▸ **Directions for this task**
Please copy each line of the records below that includes the word "none".

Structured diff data
↓
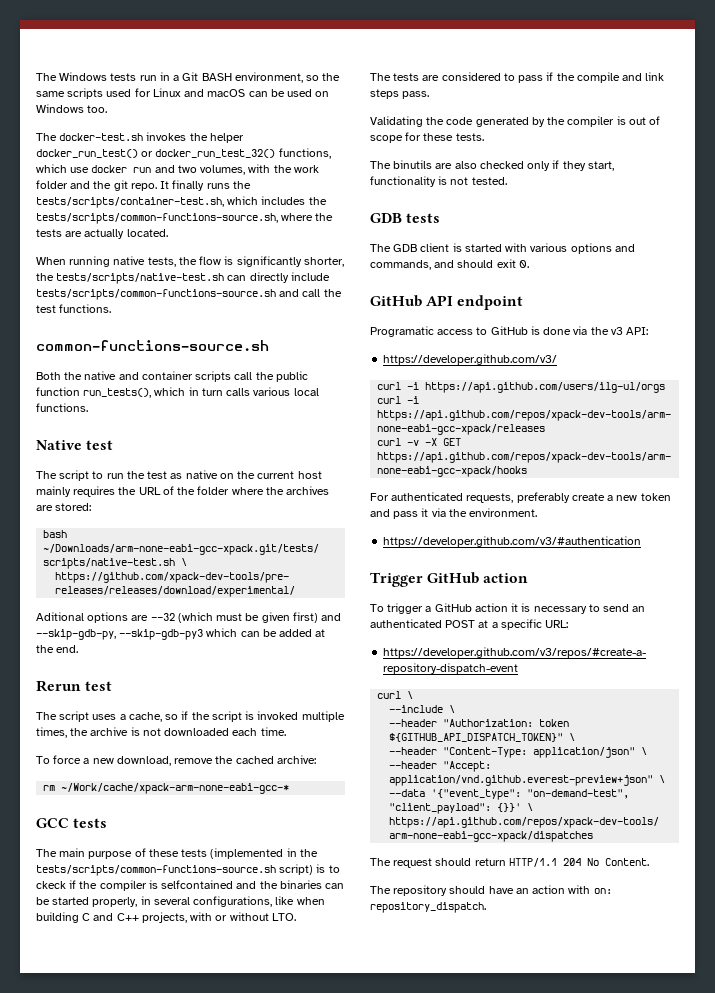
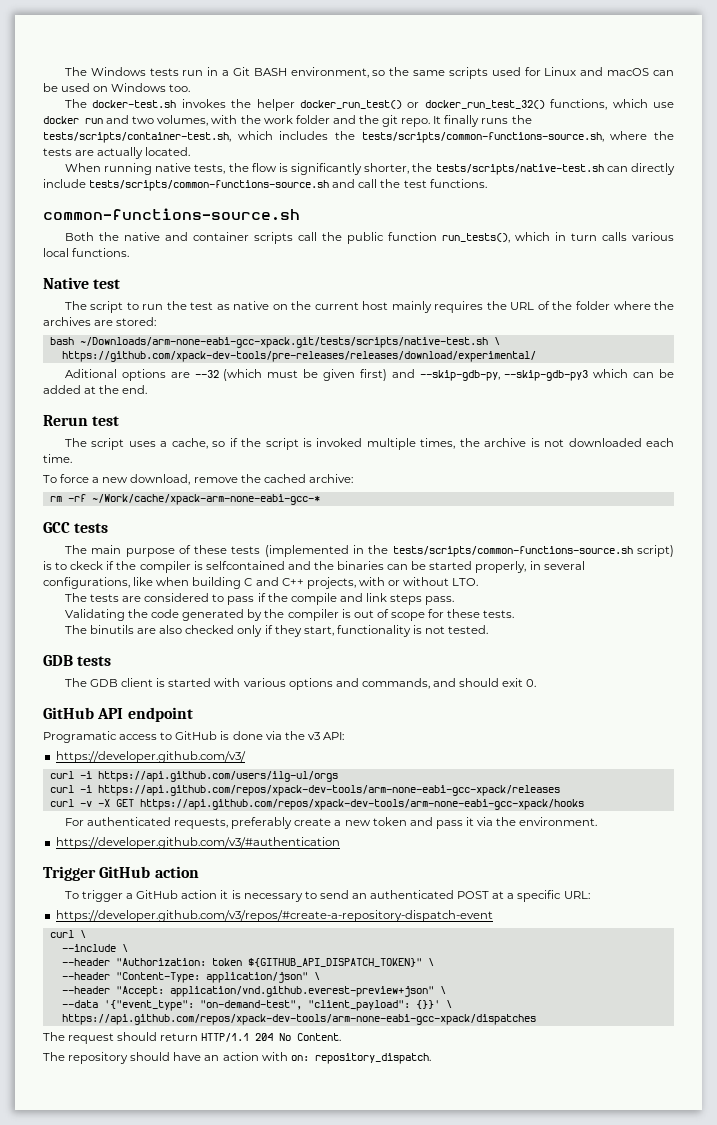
(56, 788) none -> [67,494,86,502] -rf

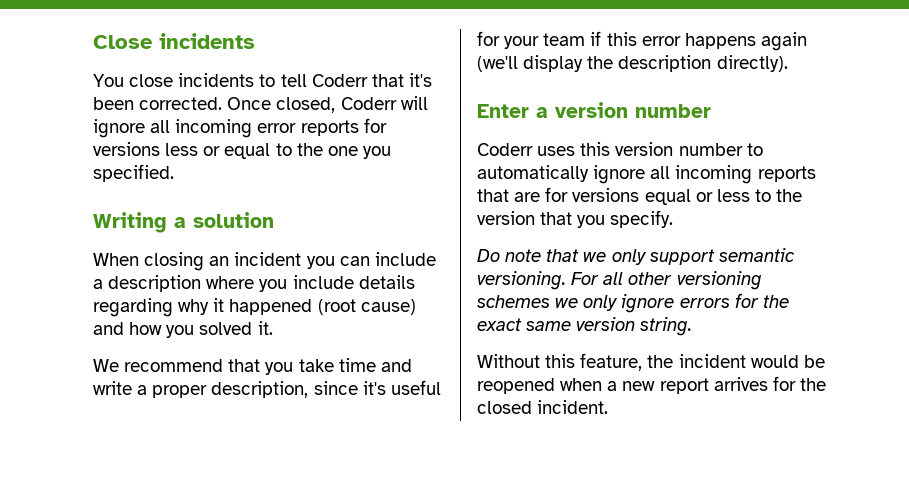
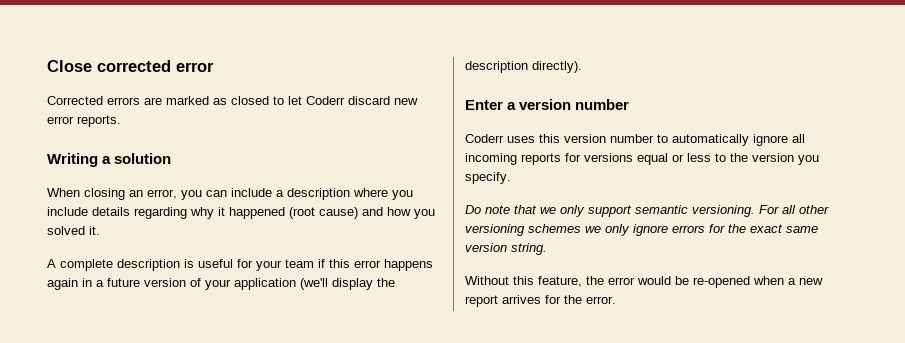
[159,33,255,49] [93,73,432,87] [93,96,428,113] [93,118,387,138] [93,142,391,159] [93,164,174,182] incidents // You close incidents to tell Coderr that it's been corrected. Once closed, Coderr will ignore all incoming error reports for versions less or equal to the one you specified. -> [97,60,214,72] [47,96,418,105] [47,115,121,127] corrected error // Corrected errors are marked as closed to let Coderr discard new error reports.
[234,252,302,266] incident -> [147,189,177,199] error,
[93,358,412,375] [93,381,386,398] We recommend that you take time and write a proper description, since it's -> [47,259,194,271] A complete description is
(807, 41) none -> [82,278,296,290] in a future version of your application
[477,189,541,202] that are -> (561, 159) none
[540,212,573,225] that -> (794, 157) none
[678,354,746,368] incident -> [608,277,635,285] error
[477,378,555,394] reopened -> [693,276,750,288] re-opened
[477,400,609,414] closed incident. -> [586,296,616,304] error.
↑
▸ **Answer section**
(56, 788) none -> [67,494,86,502] -rf
(807, 41) none -> [82,278,296,290] in a future version of your application
[477,189,541,202] that are -> (561, 159) none
[540,212,573,225] that -> (794, 157) none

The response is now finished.